╭─ INPUT DATA

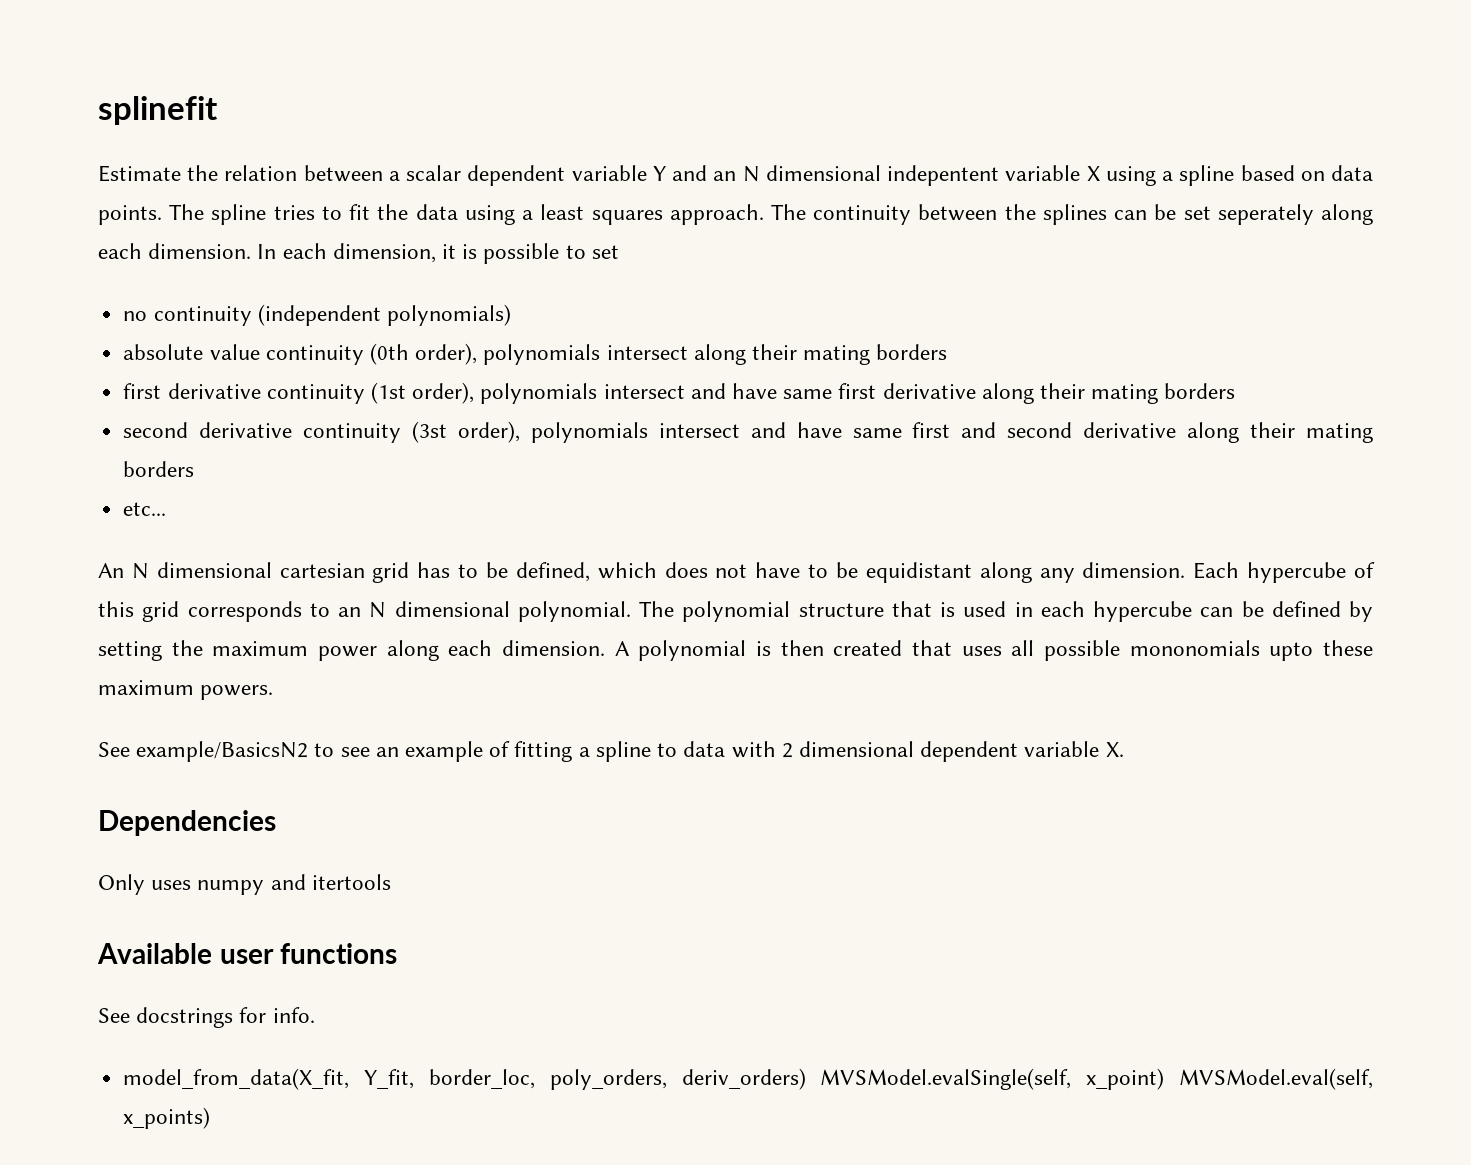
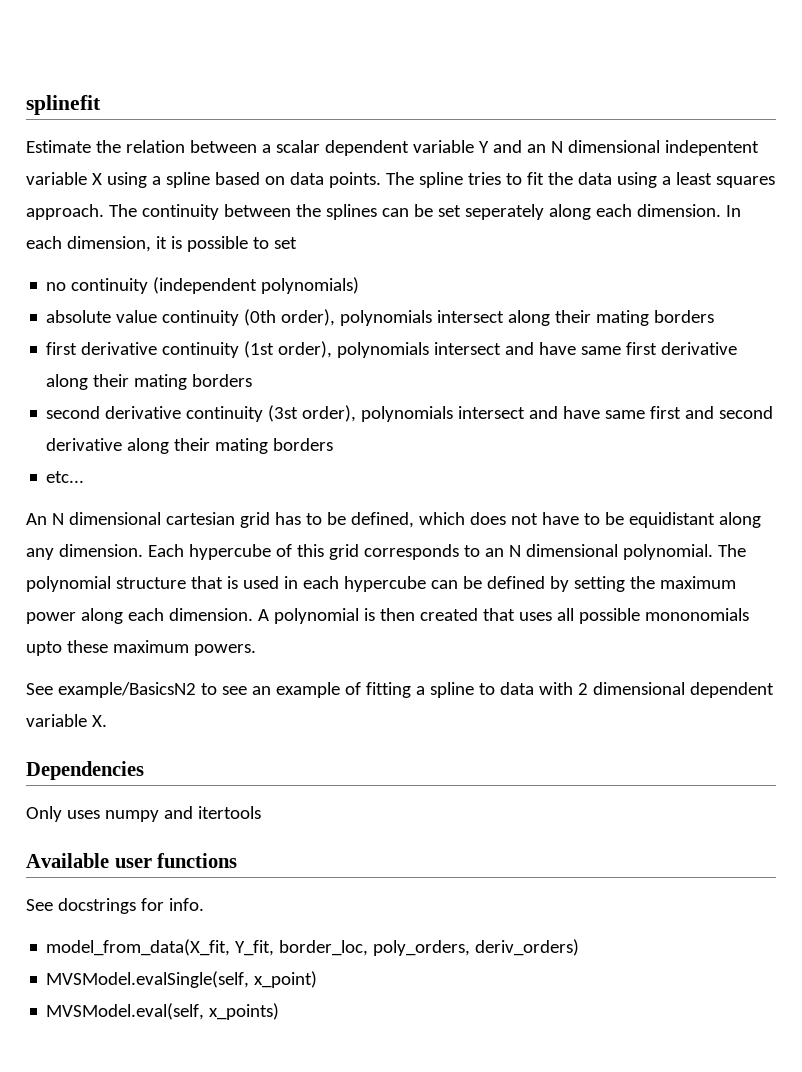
- model_from_data(X_fit, Y_fit, border_loc, poly_orders, deriv_orders) MVSModel.evalSingle(self, x_point) MVSModel.eval(self, x_points)
+ model_from_data(X_fit, Y_fit, border_loc, poly_orders, deriv_orders)
+ MVSModel.evalSingle(self, x_point)
+ MVSModel.eval(self, x_points)

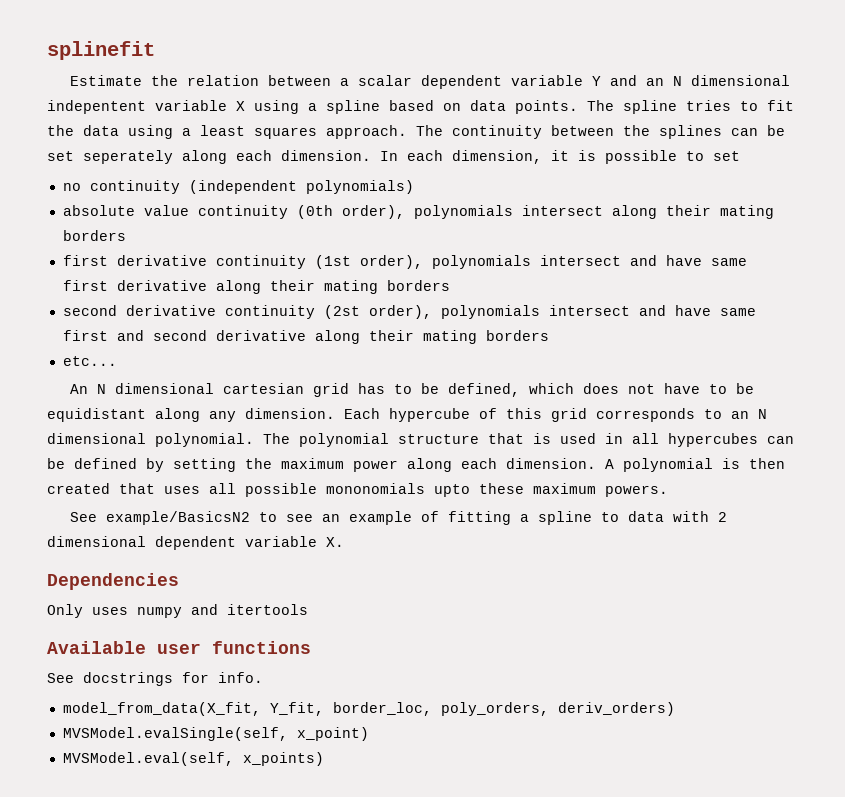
- second derivative continuity (3st order), polynomials intersect and have same first and second derivative along their mating borders
+ second derivative continuity (2st order), polynomials intersect and have same first and second derivative along their mating borders
- The polynomial structure that is used in each hypercube can be defined by setting the maximum power along each dimension.
+ The polynomial structure that is used in all hypercubes can be defined by setting the maximum power along each dimension.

╰─

*EXERCISE INSTRUCTIONS*: Wherever the string "maximum" appears in a line of the records, copy that line.

*SOLUTION TO THIS EXERCISE*:
- The polynomial structure that is used in each hypercube can be defined by setting the maximum power along each dimension.
+ The polynomial structure that is used in all hypercubes can be defined by setting the maximum power along each dimension.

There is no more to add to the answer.